This was a very difficult exercise and I’m not sure how much further it got me into writing the whole entire thing. I was very grateful for the work I did last semester. I’m looking forward to receiving feedback this evening to see if condensing my thesis into five short pages makes any sense.

Reflection:

Upon reflection, this five pager definitely got me further along because it got me writing. With a lot of writing ahead, it can feel a little daunting for me to start at the beginning and just go. This five pager is a road map. Of course it doesn’t reflect everywhere I want to go. Instead, it acts more as a stand it for entire sections. I find that sometimes I have to write the thing that is wrong before I can write the thing that is right.

But now it seems is the time to start that writing process. Moving forward, I have a lot of ideas about how to expand from this paper. First, I want to spend a lot more time on the analysis, of course. I want to spend about 10-15 pages with each text, really exploring how it works within itself. Frances suggested that I work in some visualizations into the paper. I want to try my hand at making an actor-network for each text to account for its interaction across the reality/fiction line. Frances also suggested a pattern tracker, inspired from her English class. I want to meet with her professor in order to get more information about this. I think with such a text heavy paper, this would be highly helpful for both me and my reader as an organizational tool.

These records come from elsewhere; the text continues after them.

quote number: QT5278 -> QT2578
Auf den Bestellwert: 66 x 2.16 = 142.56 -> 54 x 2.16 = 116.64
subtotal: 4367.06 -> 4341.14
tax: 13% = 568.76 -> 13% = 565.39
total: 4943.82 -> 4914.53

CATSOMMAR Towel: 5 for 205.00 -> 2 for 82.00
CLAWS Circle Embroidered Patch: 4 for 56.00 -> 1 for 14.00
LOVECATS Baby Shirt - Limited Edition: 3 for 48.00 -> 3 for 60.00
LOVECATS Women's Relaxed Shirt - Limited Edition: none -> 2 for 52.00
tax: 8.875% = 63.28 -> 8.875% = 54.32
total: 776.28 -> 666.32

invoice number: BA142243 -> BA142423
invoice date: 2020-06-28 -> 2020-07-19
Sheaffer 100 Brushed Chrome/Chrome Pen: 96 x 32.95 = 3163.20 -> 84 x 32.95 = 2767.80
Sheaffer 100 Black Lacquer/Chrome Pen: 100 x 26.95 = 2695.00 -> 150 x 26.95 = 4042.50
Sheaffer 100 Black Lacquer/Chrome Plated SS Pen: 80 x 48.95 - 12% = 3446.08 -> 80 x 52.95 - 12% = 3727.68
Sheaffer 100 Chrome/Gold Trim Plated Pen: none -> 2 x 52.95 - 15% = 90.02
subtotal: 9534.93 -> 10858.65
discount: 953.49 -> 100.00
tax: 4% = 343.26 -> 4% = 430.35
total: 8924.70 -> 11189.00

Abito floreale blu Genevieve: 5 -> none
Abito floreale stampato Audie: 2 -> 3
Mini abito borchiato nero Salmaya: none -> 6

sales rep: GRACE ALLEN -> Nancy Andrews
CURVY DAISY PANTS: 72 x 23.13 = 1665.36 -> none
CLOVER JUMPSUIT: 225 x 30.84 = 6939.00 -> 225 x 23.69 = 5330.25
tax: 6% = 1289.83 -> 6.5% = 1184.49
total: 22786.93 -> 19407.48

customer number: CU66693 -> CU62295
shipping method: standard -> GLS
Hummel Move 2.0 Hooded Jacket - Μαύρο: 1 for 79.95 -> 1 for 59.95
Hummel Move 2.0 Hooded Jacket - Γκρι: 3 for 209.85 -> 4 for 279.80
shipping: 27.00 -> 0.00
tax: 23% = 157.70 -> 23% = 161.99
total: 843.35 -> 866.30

A note on methodology: my methods are “literary analysis” which is broad and opaque. For many, it would seem extremely subjective. It probably is. But there are certain conventions and lenses through which to look at literature to yield many different types of results. This list  outlines the central tenets of a few of these lenses. Ecocriticism is missing, and that is partly because it is a very new type of criticism that doesn’t have a lot of practice or backing. My methods are a bit experimental, and I am excited to put them into their context in the full paper.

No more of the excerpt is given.